Start of RECORDS SHOWN

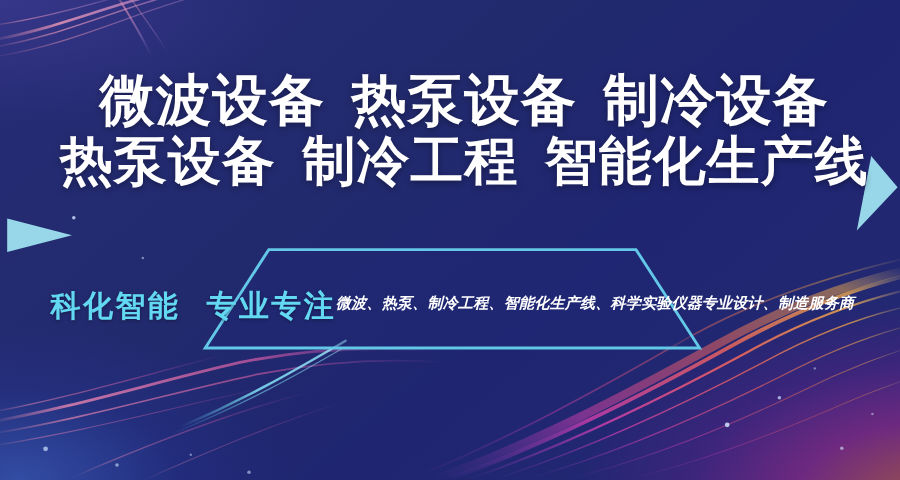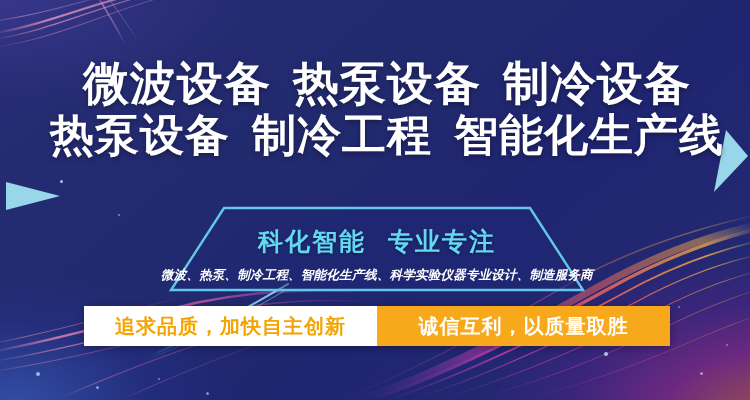--- a/index.html
+++ b/index.html
@@ -48,7 +48,7 @@
   .trap svg{position:absolute;left:0;top:0;}
   .trap-inner{
     position:absolute;left:0;top:0;width:418px;height:88px;
-    display:flex;flex-direction:column;align-items:center;justify-content:center;
+    display:flex;flex-direction:row;align-items:center;justify-content:center;
   }
   .trap-title{
     color:#63d8f2;font-size:25px;font-weight:bold;letter-spacing:2px;

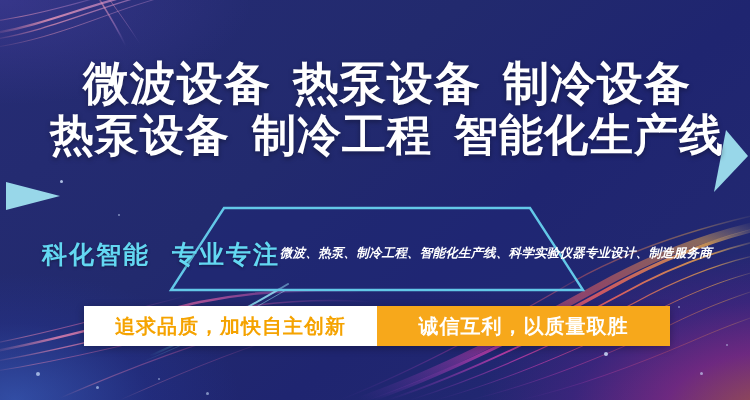--- a/index.html
+++ b/index.html
@@ -181,10 +181,6 @@
     </div>
   </div>
 
-  <div class="slogans">
-    <div class="slogan slogan-left">追求品质，加快自主创新</div>
-    <div class="slogan slogan-right">诚信互利，以质量取胜</div>
-  </div>
 
 </div>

End of RECORDS SHOWN

Say how many lines in the records contain the string "trap". No other text is needed.

3